VARs have also been used for other tasks. Armed with a Bayesian prior, VARs have been known to produce out-of-sample forecasts of economic variables as well as, or even better than, those from commercial forecasting firms (Litterman 1986; Geweke and Whiteman 2006). Because of their ability to forecast, VARs have given researchers a convenient diagnostic tool to assess the feasibility or plausibility of real-time policy projections of other economic models (Sims 1982). VARs have been increasingly used for policy analysis and as a benchmark for comparing different dynamic stochastic general equilibrium (DSGE) models. Restrictions on lagged coefficients have been gradually introduced to give more economic interpretations to individual equations. All these developments are positive and help narrow the gap between statistical and economic models.

This article discusses these and other aspects of VARs, summarizes some key theoretical results for the reader to consult without searching for different sources, and provides a perspective on where future research in this area will be headed.

General Framework

Structural Form

VARs are generally represented in a structural form of which the reduced form is simply a byproduct. The general form is
$$ {\mathbf{y}}_t^{\prime}\mathbf{A}=\sum \limits_{l=1}^p{\mathbf{y}}_{t-l}^{\prime }{\mathbf{A}}_l+{\mathbf{Z}}_{ti}^{\prime}\mathbf{D}+{\varepsilon}_t^{\prime }, $$
where yt is an n × 1 column vector of endogenous variables, A and Al are n × n parameter matrices, zt is an h × 1 column vector of exogenous variables, D is an h × n parameter matrix, p is the lag length, and εt is an n × 1 column vector of structural shocks. The parameters of individual equations in (1) correspond to the columns of A, Al, and D. The structural shocks are assumed to be i.i.d. and independent of one another:
$$ E\left({\varepsilon}_t|{\mathbf{y}}_{t-s},s>0\right)=\underset{n\times 1}{0},\kern0.5em E\left({\varepsilon}_t\varepsilon\;{\prime}_t|{\mathbf{y}}_{t-s},s>0\right)=\underset{n\times n}{\mathbf{I}}, $$
where 0n×n is the n × n matrix of zeros and In × n is the n × n identity matrix. It follows that the reduced form of (1) is
$$ {\mathbf{y}}_t^{\prime }=\sum \limits_{l=1}^p{\mathbf{y}}_{t-l}^{\prime }{\mathbf{B}}_l+{\mathbf{z}}_t^{\prime}\mathbf{C}+{u}_t^{\prime }, $$
where Bl = AlA−1, C = DA−1, and \( {u}_t^{\prime }={\varepsilon}_t^{\prime }{\mathbf{A}}^{-1} \). The covariance matrix of ut is Σ = (AA)−1

In contrast to the traditional econometric approach, the VAR approach puts emphasis almost exclusively on the dynamic properties of endogenous variables yt rather than exogenous variables zt. In most VAR applications, zt simply contains the constant terms.

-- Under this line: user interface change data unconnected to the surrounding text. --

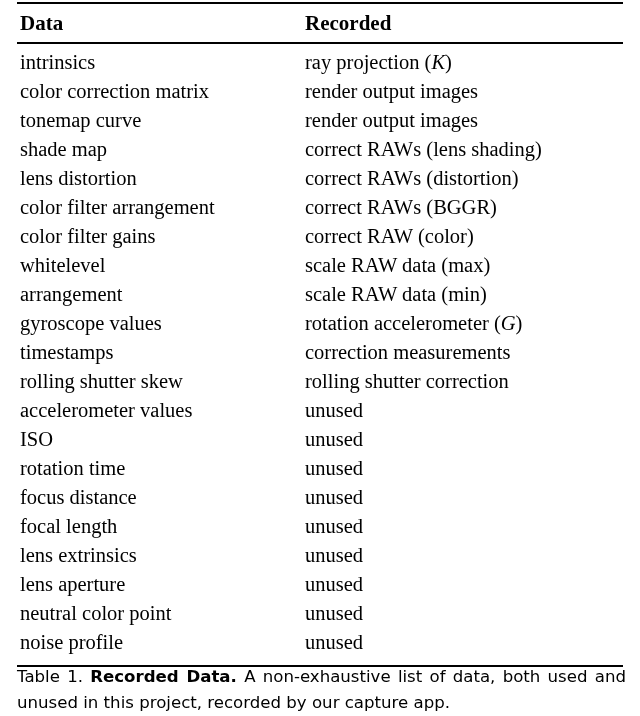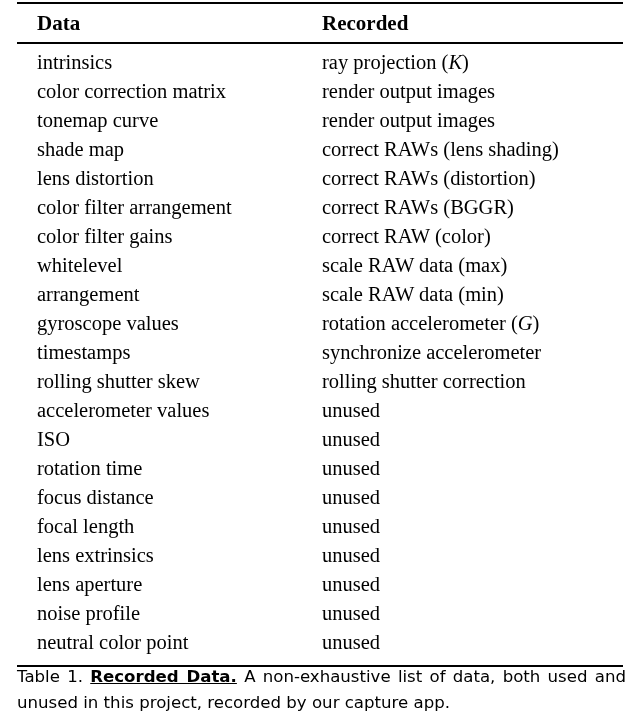--- a/index.html
+++ b/index.html
@@ -43,7 +43,6 @@
     width: 100%;
     border-collapse: collapse;
     table-layout: fixed;
-    margin-left: 17px;
   }
   table.data-table col.c-data    { width: 285px; }
   table.data-table col.c-purpose { width: 321px; }

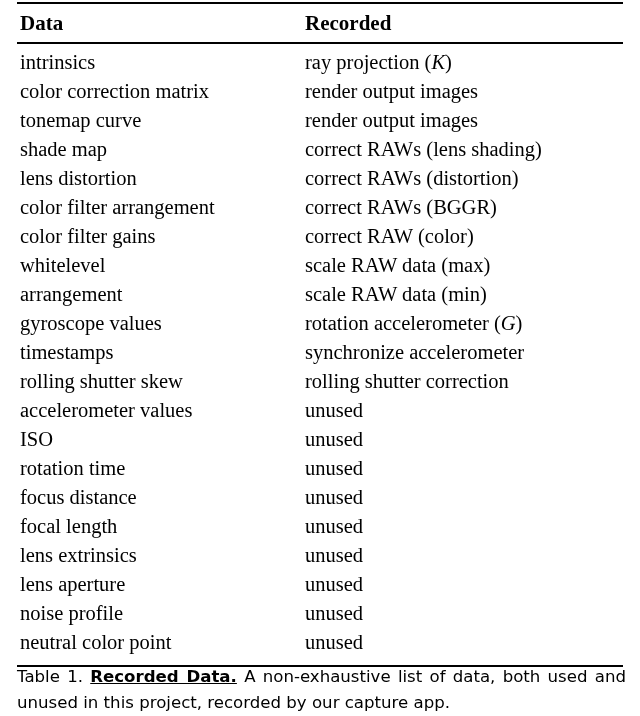--- a/index.html
+++ b/index.html
@@ -158,7 +158,7 @@
           </tr>
           <tr>
             <td>timestamps</td>
-            <td>synchronize accelerometer</td>
+            <td>correction measurements</td>
           </tr>
           <tr>
             <td>rolling shutter skew</td>

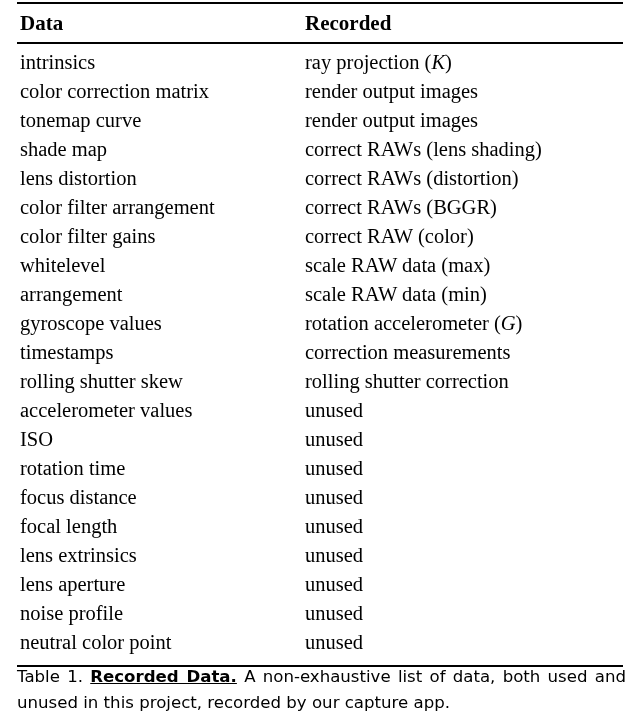--- a/index.html
+++ b/index.html
@@ -193,11 +193,11 @@
             <td><span class="unused">unused</span></td>
           </tr>
           <tr>
+            <td>neutral color point</td>
+            <td><span class="unused">unused</span></td>
+          </tr>
+          <tr>
             <td>noise profile</td>
-            <td><span class="unused">unused</span></td>
-          </tr>
-          <tr>
-            <td>neutral color point</td>
             <td><span class="unused">unused</span></td>
           </tr>
         </tbody>

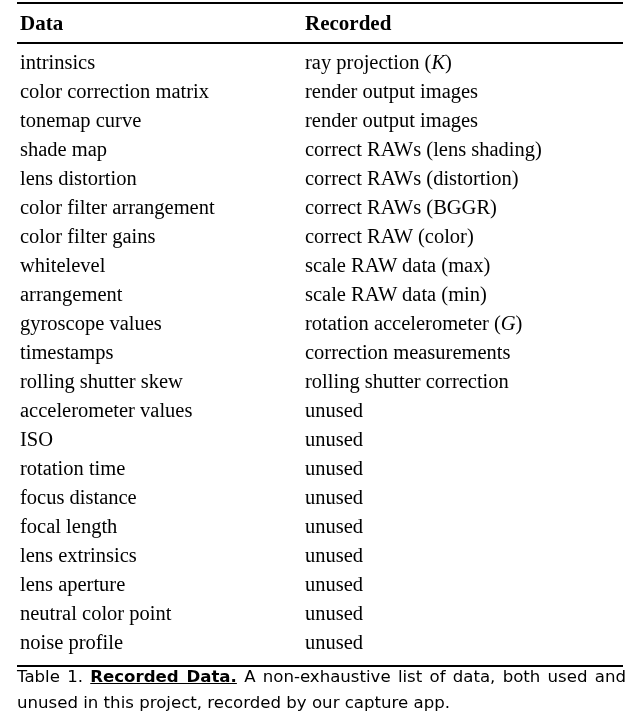--- a/index.html
+++ b/index.html
@@ -84,7 +84,7 @@
     text-align: justify;
     color: #000;
   }
-  #caption .cap-bold { font-weight: bold; text-decoration: underline; }
+  #caption .cap-bold { font-weight: bold; }
 </style>
 </head>
 <body>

One main objective in the VAR literature is to obtain economically meaningful impulse responses to structural shocks εt. To achieve this objective, it is necessary to impose at least n(n − 1)/2 identifying restrictions, often on the contemporaneous coefficients represented by A in the structural system (1). In his original work, Sims (1980) makes the contemporaneous coefficient matrix A triangular for identification. The triangular system, often called the recursive identification, has a ‘Wold chain causal’ interpretation which is based on the timing of how shocks affect variables contemporaneously. It assumes that some shocks may influence only a subset of variables within the current period. This identification is still popular because it is straightforward to use and can yield some results that match widely held views. Christiano et al. (1999) discuss extensively how recursive identification can be used in policy analysis.

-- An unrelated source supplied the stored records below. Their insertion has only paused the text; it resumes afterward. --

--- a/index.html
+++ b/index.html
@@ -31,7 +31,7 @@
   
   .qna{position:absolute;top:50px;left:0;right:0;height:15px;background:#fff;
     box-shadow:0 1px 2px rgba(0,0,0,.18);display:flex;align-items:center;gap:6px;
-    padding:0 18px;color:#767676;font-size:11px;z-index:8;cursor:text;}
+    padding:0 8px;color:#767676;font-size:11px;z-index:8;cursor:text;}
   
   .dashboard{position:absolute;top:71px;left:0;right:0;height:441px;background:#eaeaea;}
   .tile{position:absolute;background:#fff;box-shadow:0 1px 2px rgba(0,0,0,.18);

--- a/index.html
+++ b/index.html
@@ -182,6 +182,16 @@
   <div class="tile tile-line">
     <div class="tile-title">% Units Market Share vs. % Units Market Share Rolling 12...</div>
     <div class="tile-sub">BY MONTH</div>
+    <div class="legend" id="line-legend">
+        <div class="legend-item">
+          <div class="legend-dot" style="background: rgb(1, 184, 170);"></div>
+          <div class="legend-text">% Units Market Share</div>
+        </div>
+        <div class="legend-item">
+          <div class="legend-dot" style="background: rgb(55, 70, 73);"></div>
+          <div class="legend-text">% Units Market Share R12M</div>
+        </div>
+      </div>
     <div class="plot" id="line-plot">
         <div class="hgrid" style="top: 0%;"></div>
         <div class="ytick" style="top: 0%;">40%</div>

There are fundamental economic applications that require identification under alternative assumptions rather than the recursive system. One familiar example is the determination of price and quantity as discussed in Sims (1986) and Gordon and Leeper (1994). Both variables are often determined simultaneously by the supply and demand equations in equilibrium; this simultaneity is inconsistent with recursive identification. Bernanke (1986) and Blanchard and Watson (1986) pioneered other applications of non-recursive identified VARs. Estimation of non-recursive VARs presents technical difficulties that are absent in recursive systems. These difficulties help explain the use of recursive VARs even if this maintained assumption is implausible. Recent developments in Bayesian econometrics, however, have made it feasible to estimate non-recursive VARs.

All of these works focus on the contemporaneous coefficient matrix. There are other ways to achieve identification. Blanchard and Quah (1993) and Gali (1992) propose using identifying restrictions directly on short-run and long-run impulse responses, which have been used in quantifying the effects of technology shocks and various nominal shocks, although the unreliable statistical properties of long-run restrictions are documented by Faust and Leeper (1997).

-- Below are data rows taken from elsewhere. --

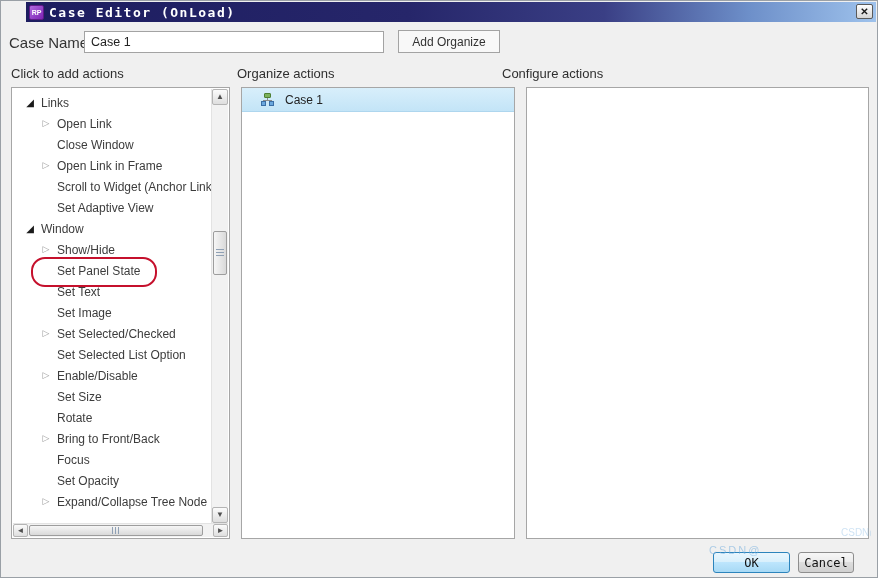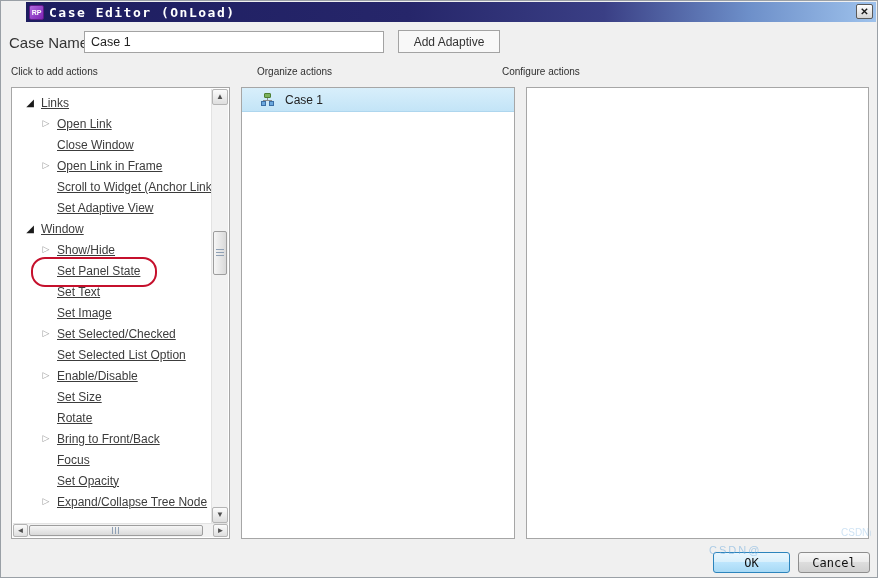--- a/index.html
+++ b/index.html
@@ -108,7 +108,7 @@
 
   <label class="name-label">Case Name</label>
   <input class="name-input" type="text" value="Case 1" style="">
-  <button class="btn-addcond">Add Adaptive</button>
+  <button class="btn-addcond">Add Organize</button>
 
   <div class="col-header ch-left">Click to add actions</div>
   <div class="col-header ch-mid">Organize actions</div>

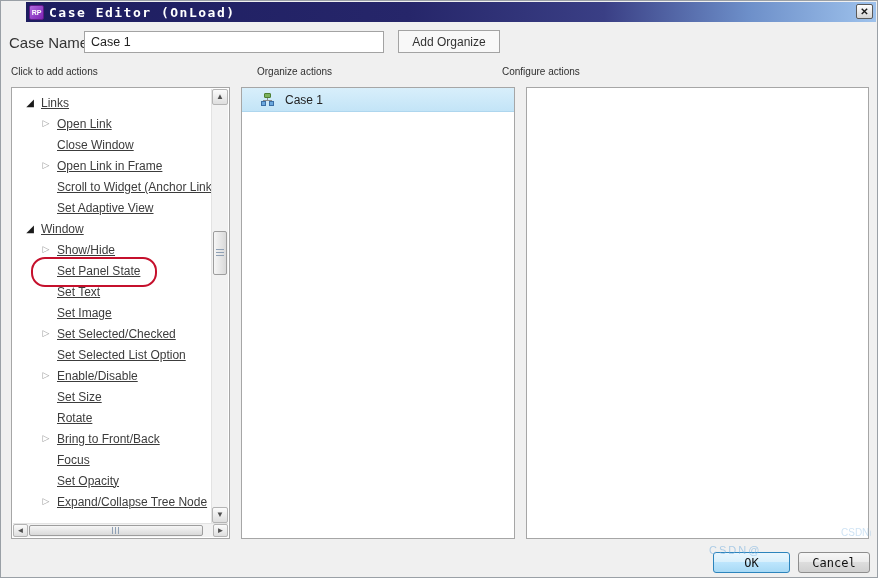--- a/index.html
+++ b/index.html
@@ -27,7 +27,7 @@
     background:#f8f8f8; border:1px solid #a3a3a3; font-size:12px; color:#333; font-family:"Liberation Sans",sans-serif; }
 
   
-  .col-header { position:absolute; top:65px; font-size:10px; color:#2f2f2f; }
+  .col-header { position:absolute; top:65px; font-size:13px; color:#2f2f2f; }
   .ch-left { left:10px; } .ch-mid { left:256px;text-align:center; } .ch-right { left:501px; }
 
   

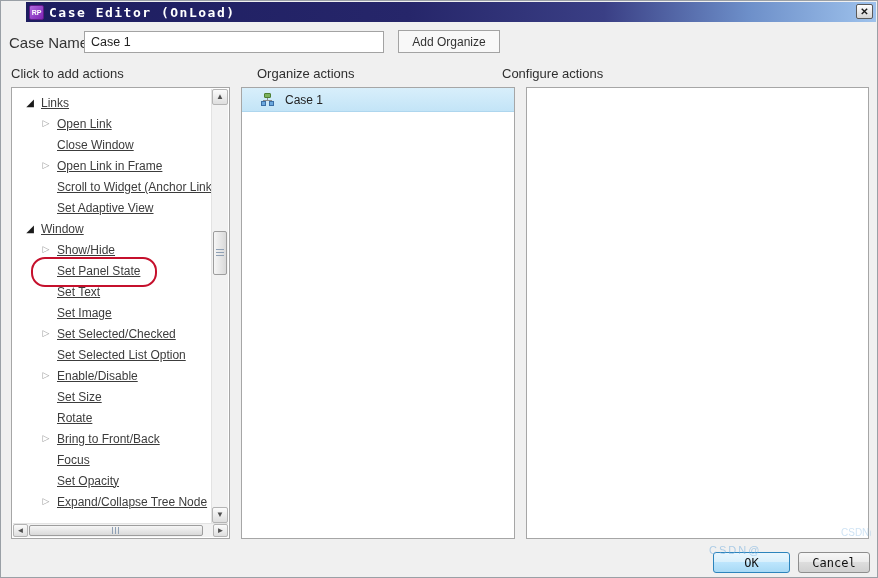--- a/index.html
+++ b/index.html
@@ -28,7 +28,7 @@
 
   
   .col-header { position:absolute; top:65px; font-size:13px; color:#2f2f2f; }
-  .ch-left { left:10px; } .ch-mid { left:256px;text-align:center; } .ch-right { left:501px; }
+  .ch-left { left:10px; } .ch-mid { left:236px;text-align:center; } .ch-right { left:501px; }
 
   
   .panel { position:absolute; top:86px; height:452px; background:#fff; border:1px solid #a6a6a6; }

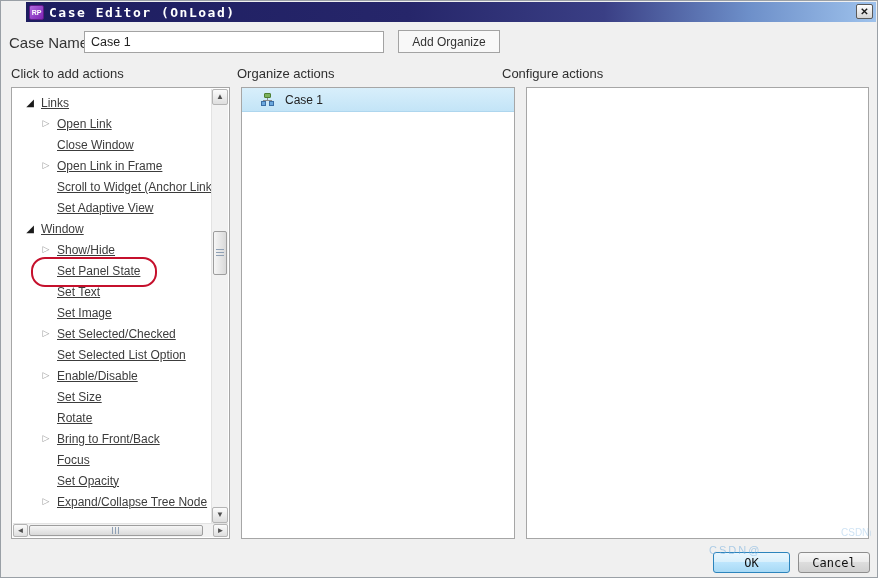--- a/index.html
+++ b/index.html
@@ -44,7 +44,7 @@
   .twisty { width:14px; text-align:center; flex:0 0 14px; margin-right:4px; font-size:9px; line-height:21px; }
   .twisty.expanded  { color:#1a1a1a; font-size:10px; }
   .twisty.collapsed { color:#9b9b9b; }
-  .tree-label { font-size:12px; color:#3c3c3c;text-decoration:underline; }
+  .tree-label { font-size:12px; color:#3c3c3c; }
   .tree-row.annotated::before { content:""; position:absolute; left:18px; top:-3px; width:122px; height:26px;
     border:2.5px solid #c5102c; border-radius:14px; pointer-events:none; z-index:2; }
 

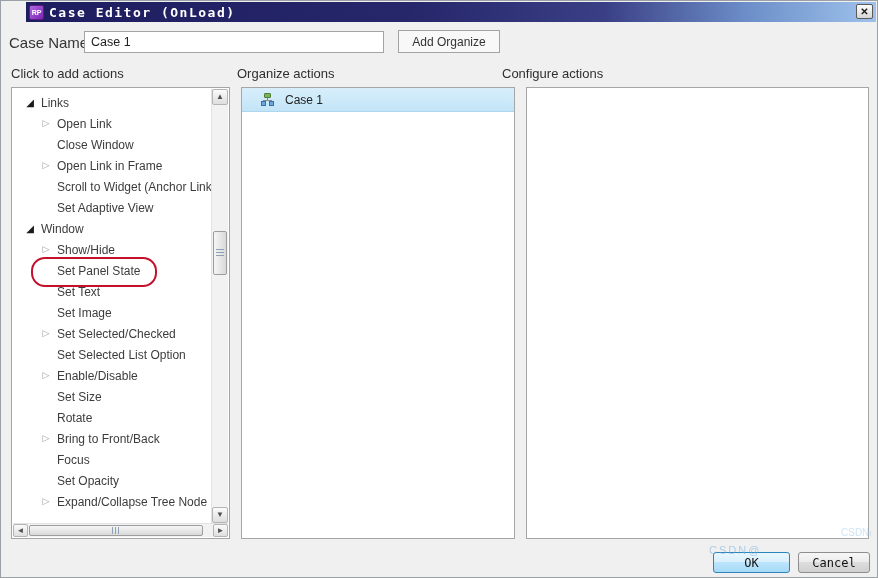--- a/index.html
+++ b/index.html
@@ -83,7 +83,7 @@
   .btn-ok { position:absolute; left:712px; top:551px; width:77px; height:21px; z-index:2;
     background:linear-gradient(#eaf6fd,#d9f0fc 45%,#bee6fd 46%,#a7d9f5); border:1px solid #2c84bc; border-radius:3px;
     font-family:"DejaVu Sans Mono",monospace; font-size:12px; color:#111; }
-  .btn-cancel { position:absolute; left:797px; top:551px; width:72px; height:21px; z-index:2;
+  .btn-cancel { position:absolute; left:797px; top:551px; width:56px; height:21px; z-index:2;
     background:linear-gradient(#f7f7f7,#ececec 45%,#dedede 46%,#d0d0d0); border:1px solid #8e8e8e; border-radius:3px;
     font-family:"DejaVu Sans Mono",monospace; font-size:12px; color:#111; }
   .watermark { position:absolute; left:708px; top:543px; width:166px; height:13px; overflow:hidden; z-index:3;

Many VAR applications rely on exact identification: the number of identifying restrictions equalsn(n − 1)/2. This counting condition is necessary but not sufficient for identification. To see this point, consider a three-variable VAR with the following restrictions
$$ \mathbf{A}=\left[\begin{array}{ccc}\hfill {}^{\ast}\hfill & \hfill {}^{\ast}\hfill & \hfill 0\hfill \\ {}\hfill 0\hfill & \hfill {}^{\ast}\hfill & \hfill {}^{\ast}\hfill \\ {}\hfill {}^{\ast}\hfill & \hfill 0\hfill & \hfill {}^{\ast}\hfill \end{array}\right] $$
where *’s indicate unrestricted coefficients and 0’s indicate exclusion restrictions. This VAR is not identified because in general there exist two distinct sets of structural parameters that deliver the same dynamics of yt. For larger and more complicated systems with both short-run and long-run restrictions, there has been, until recently, no practical guidance as to whether the model is identified. The paper by Rubio-Ramirez et al. (2005) develops a theorem for a necessary and sufficient condition for a VAR to be exactly identified. This theorem applies to a wide range of identified VARs, including those used in the literature. The basic idea is to transform the original structural parameters to the (np + h) × n matrix F (which is a function of A, A1, … Ap, D) so that linear restrictions can be applied to each column of F. The linear restrictions for the ith column of F can be summarized by the matrix Qi of rank qi, where qi is the number of restrictions. According to their theorem, the VAR model is exactly identified if and only ifqi = ni for 1 ≤ in. This result gives the researcher a practical way to determine whether a VAR model is identified.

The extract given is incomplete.